§ **AIM OF THE EXERCISE**
The line with "- Below net7" marks the first line to copy, and the line with "message is encrypted." marks the last. Transcribe that stretch of the data below exactly, without pictures.

§ **DATA FOR THE TASK**
● ● ● ● ●
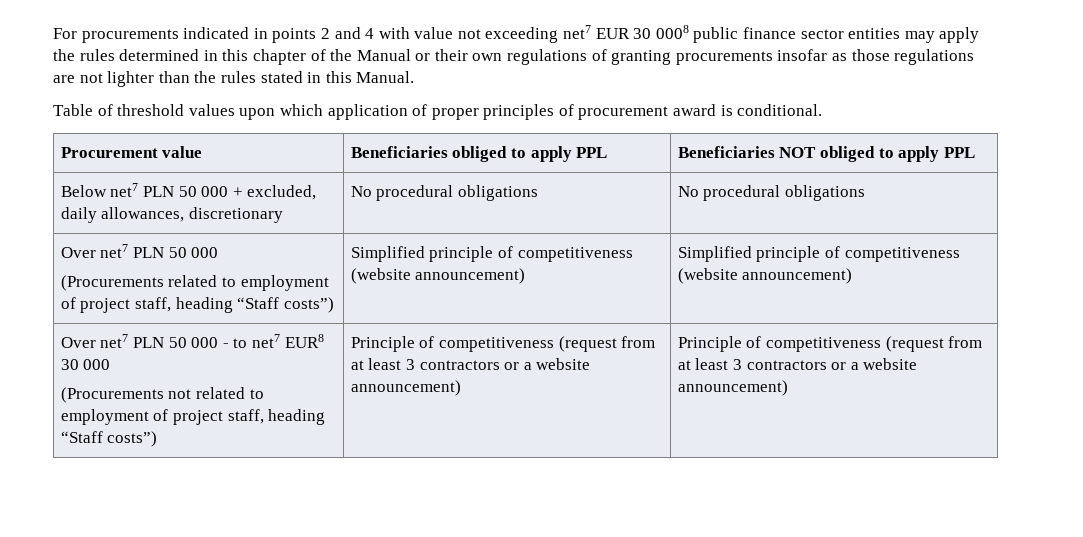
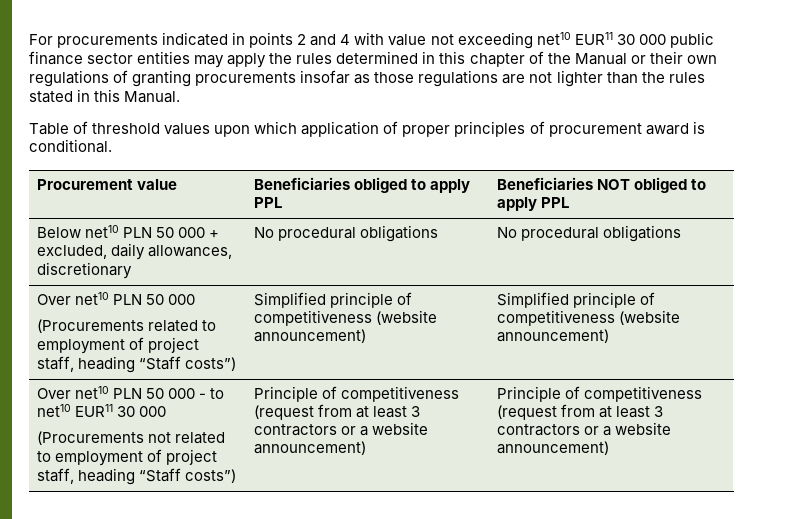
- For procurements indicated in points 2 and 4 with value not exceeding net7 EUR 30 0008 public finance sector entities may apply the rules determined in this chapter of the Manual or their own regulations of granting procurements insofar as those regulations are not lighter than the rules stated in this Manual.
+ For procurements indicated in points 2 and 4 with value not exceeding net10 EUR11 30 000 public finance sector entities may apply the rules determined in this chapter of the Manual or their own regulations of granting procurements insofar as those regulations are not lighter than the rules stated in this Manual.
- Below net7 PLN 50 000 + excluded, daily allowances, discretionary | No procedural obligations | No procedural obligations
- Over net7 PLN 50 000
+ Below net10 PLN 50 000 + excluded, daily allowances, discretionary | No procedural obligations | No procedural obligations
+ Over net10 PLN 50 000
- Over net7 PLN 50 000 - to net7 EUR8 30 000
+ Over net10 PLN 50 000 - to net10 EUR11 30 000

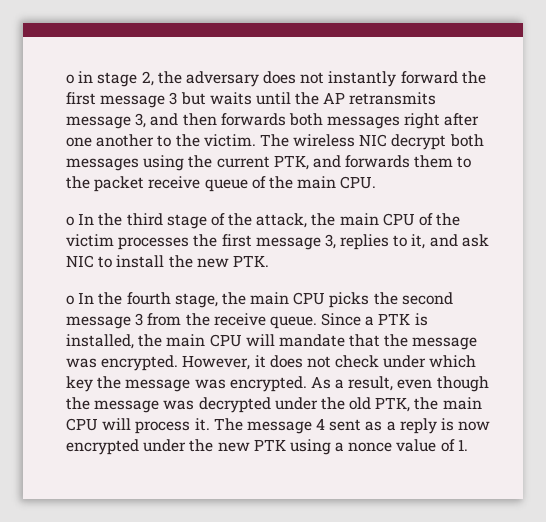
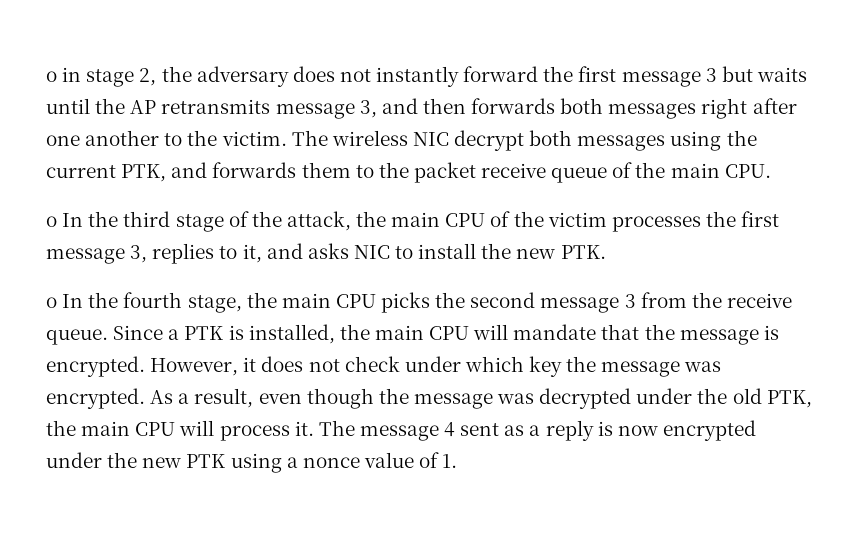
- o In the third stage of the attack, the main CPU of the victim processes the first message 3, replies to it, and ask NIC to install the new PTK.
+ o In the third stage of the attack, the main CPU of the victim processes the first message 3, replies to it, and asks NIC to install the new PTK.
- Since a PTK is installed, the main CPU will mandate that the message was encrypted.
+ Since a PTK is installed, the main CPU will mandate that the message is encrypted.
● ● ● ● ●
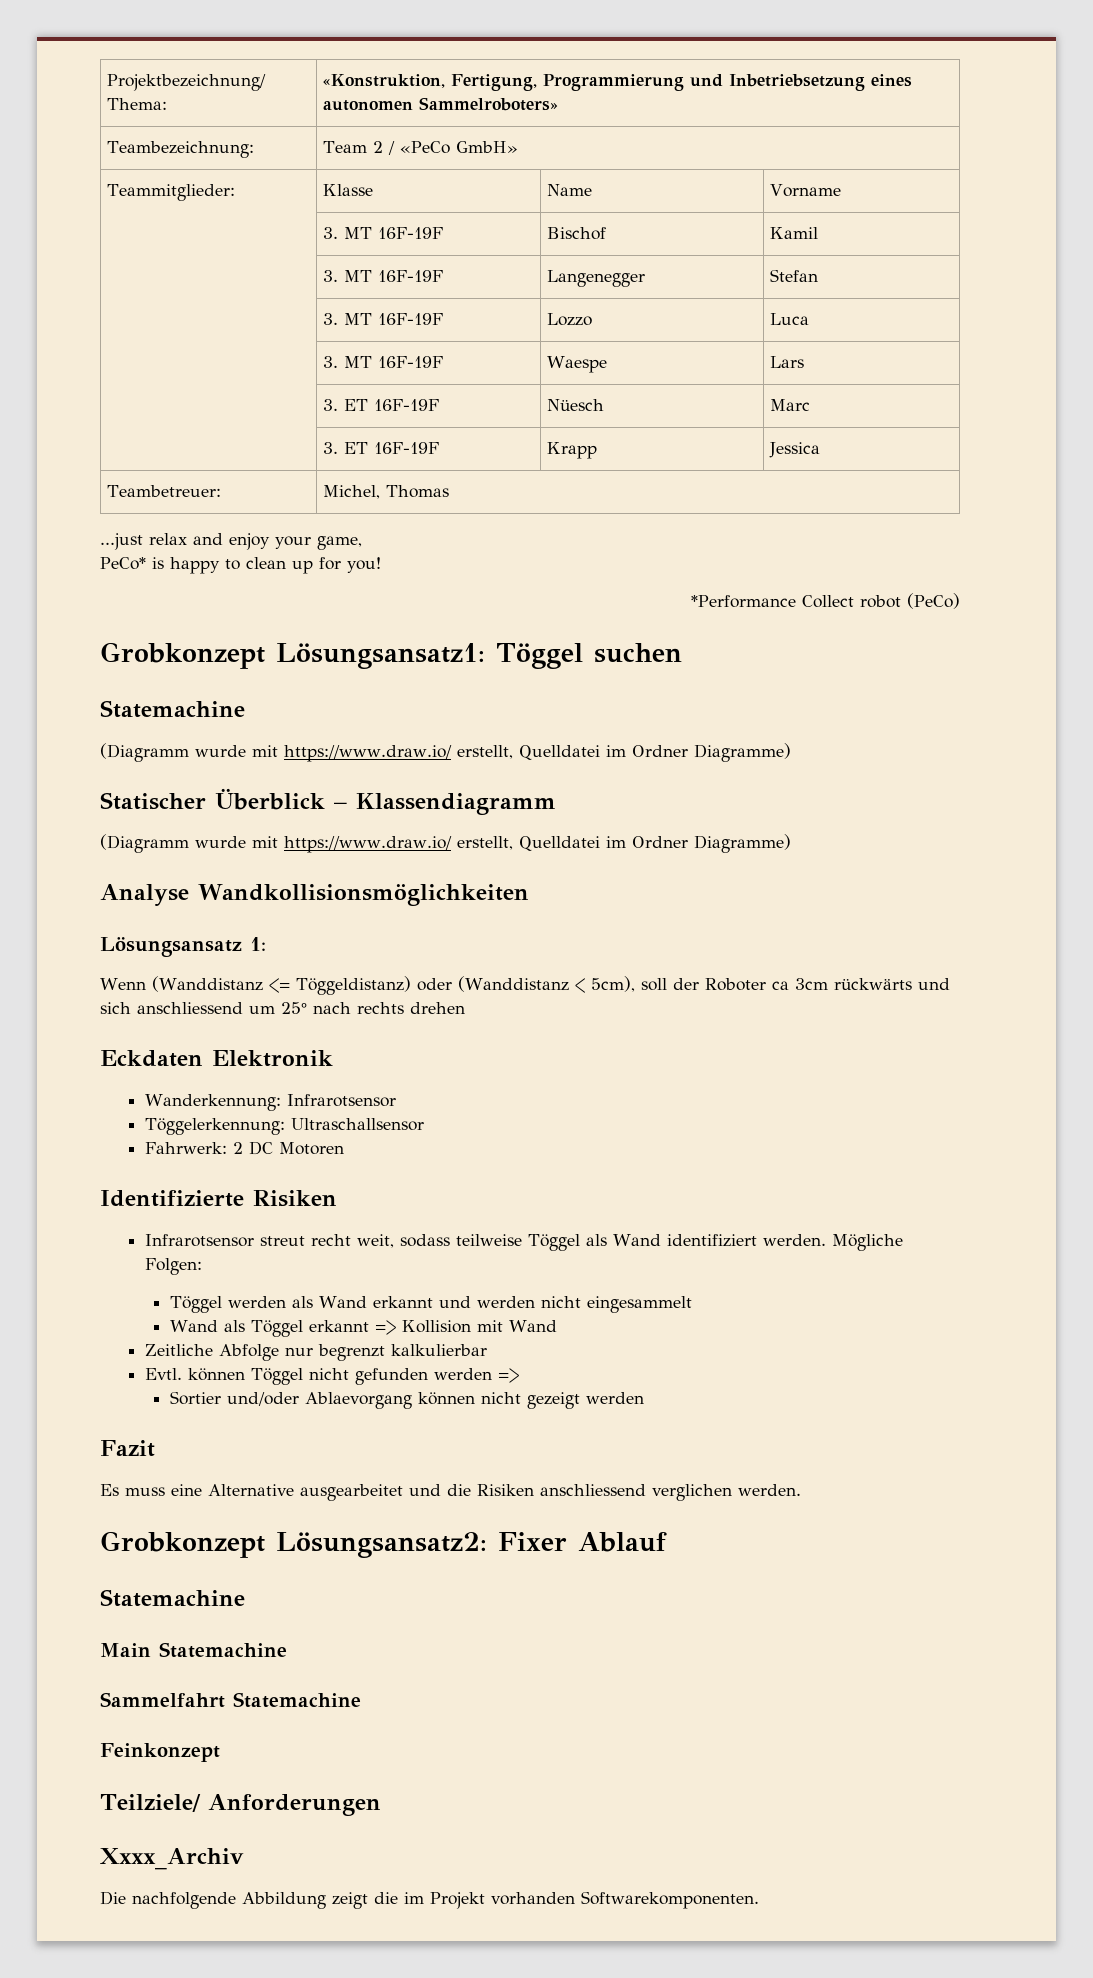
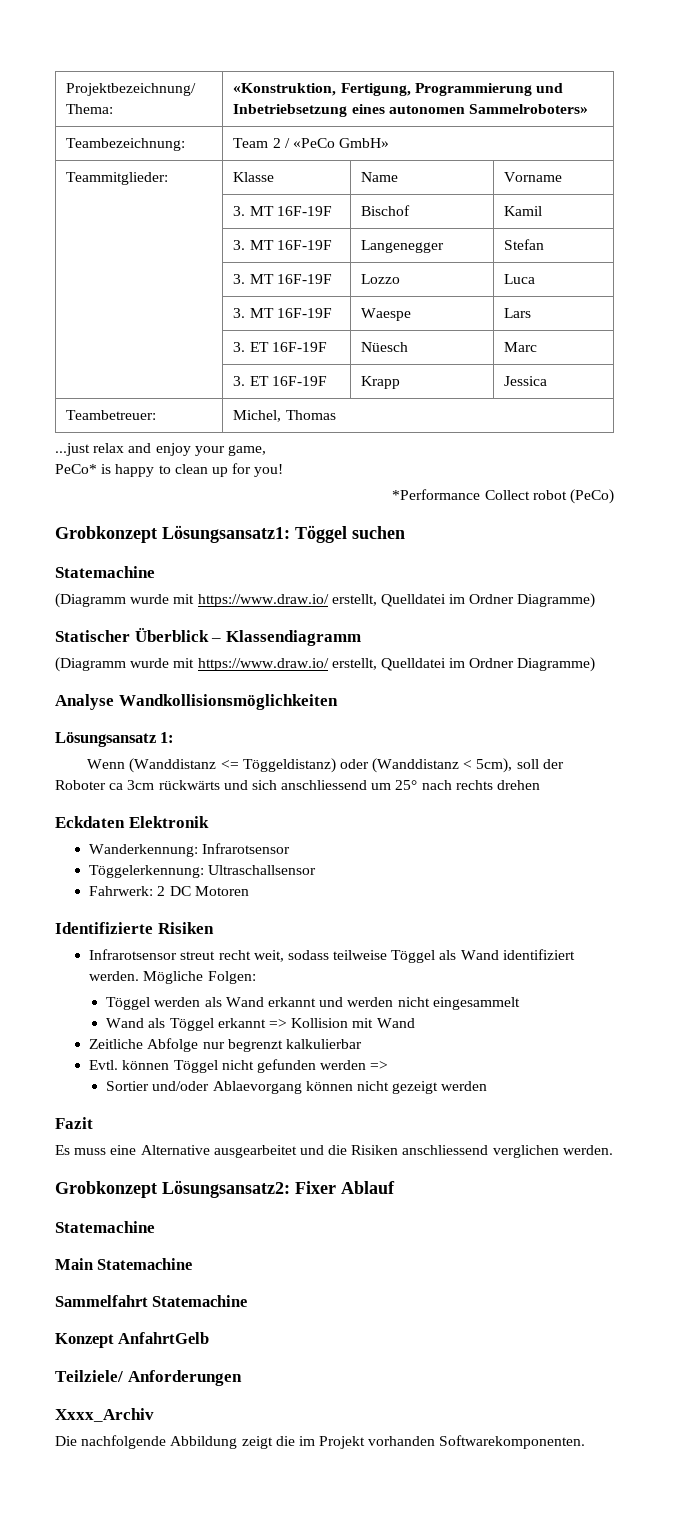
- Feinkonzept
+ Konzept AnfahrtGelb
● ● ● ● ●
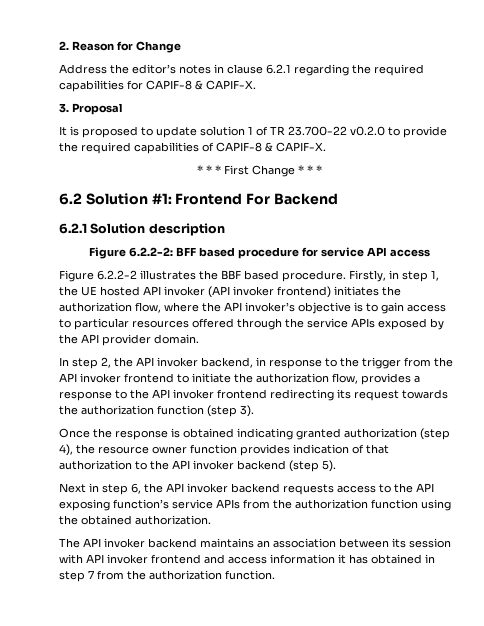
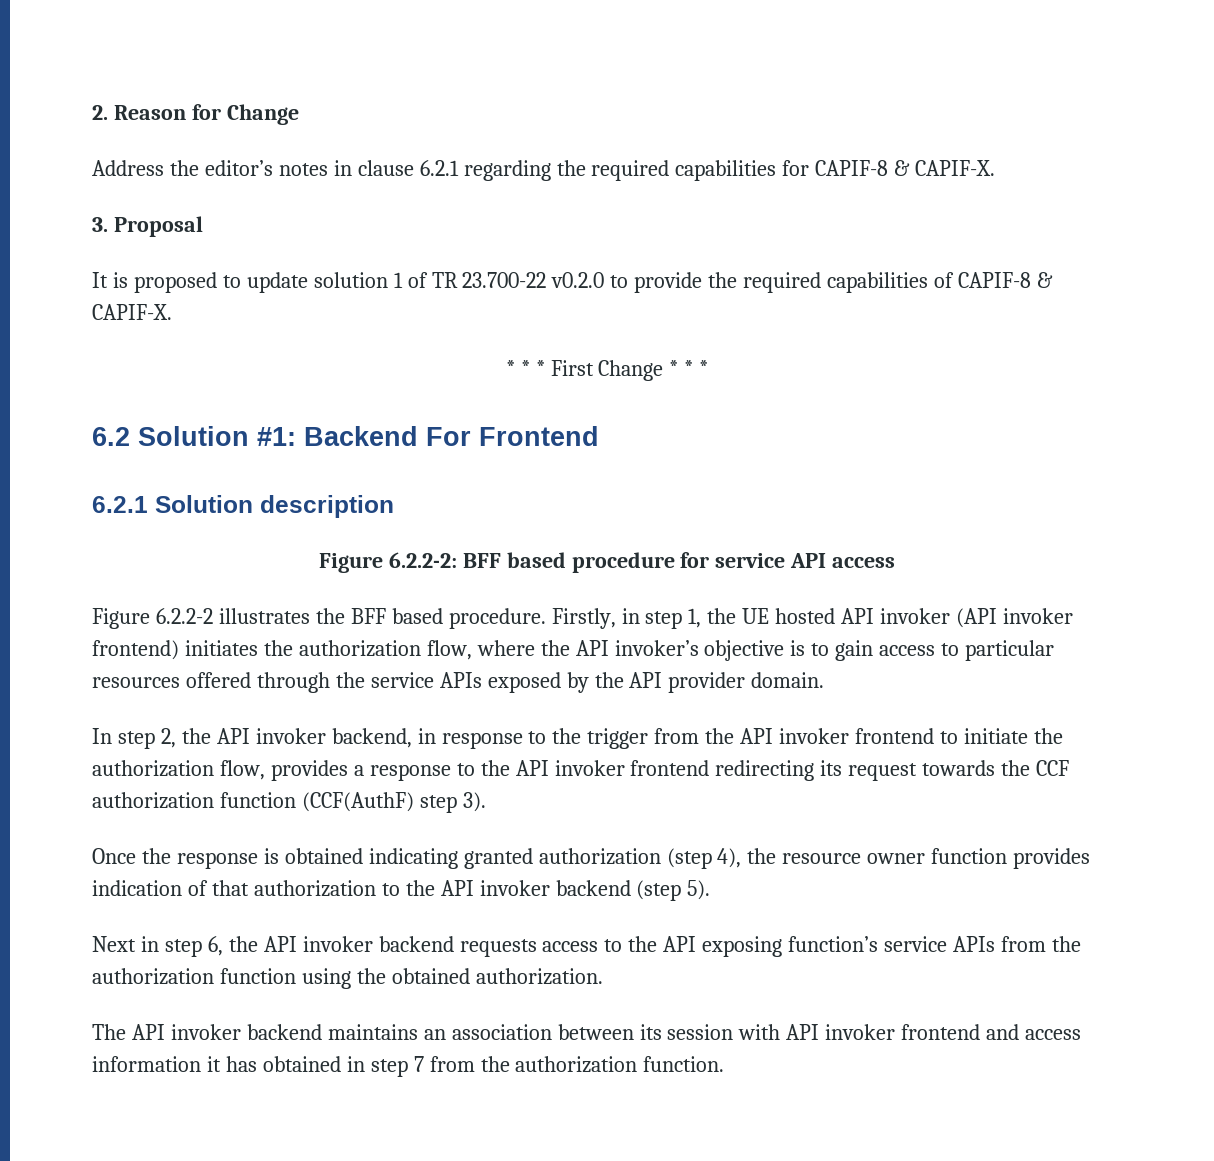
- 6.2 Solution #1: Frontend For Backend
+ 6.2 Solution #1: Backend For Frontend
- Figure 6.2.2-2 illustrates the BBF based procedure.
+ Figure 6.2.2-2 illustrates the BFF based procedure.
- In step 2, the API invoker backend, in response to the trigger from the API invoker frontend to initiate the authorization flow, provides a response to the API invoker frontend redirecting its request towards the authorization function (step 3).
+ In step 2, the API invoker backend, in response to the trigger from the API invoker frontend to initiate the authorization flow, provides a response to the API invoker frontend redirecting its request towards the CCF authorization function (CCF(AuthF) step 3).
● ● ● ● ●
§ **RESPONSE TO THIS TASK**
- Below net7 PLN 50 000 + excluded, daily allowances, discretionary | No procedural obligations | No procedural obligations
- Over net7 PLN 50 000
+ Below net10 PLN 50 000 + excluded, daily allowances, discretionary | No procedural obligations | No procedural obligations
+ Over net10 PLN 50 000
- Over net7 PLN 50 000 - to net7 EUR8 30 000
+ Over net10 PLN 50 000 - to net10 EUR11 30 000

- o In the third stage of the attack, the main CPU of the victim processes the first message 3, replies to it, and ask NIC to install the new PTK.
+ o In the third stage of the attack, the main CPU of the victim processes the first message 3, replies to it, and asks NIC to install the new PTK.
- Since a PTK is installed, the main CPU will mandate that the message was encrypted.
+ Since a PTK is installed, the main CPU will mandate that the message is encrypted.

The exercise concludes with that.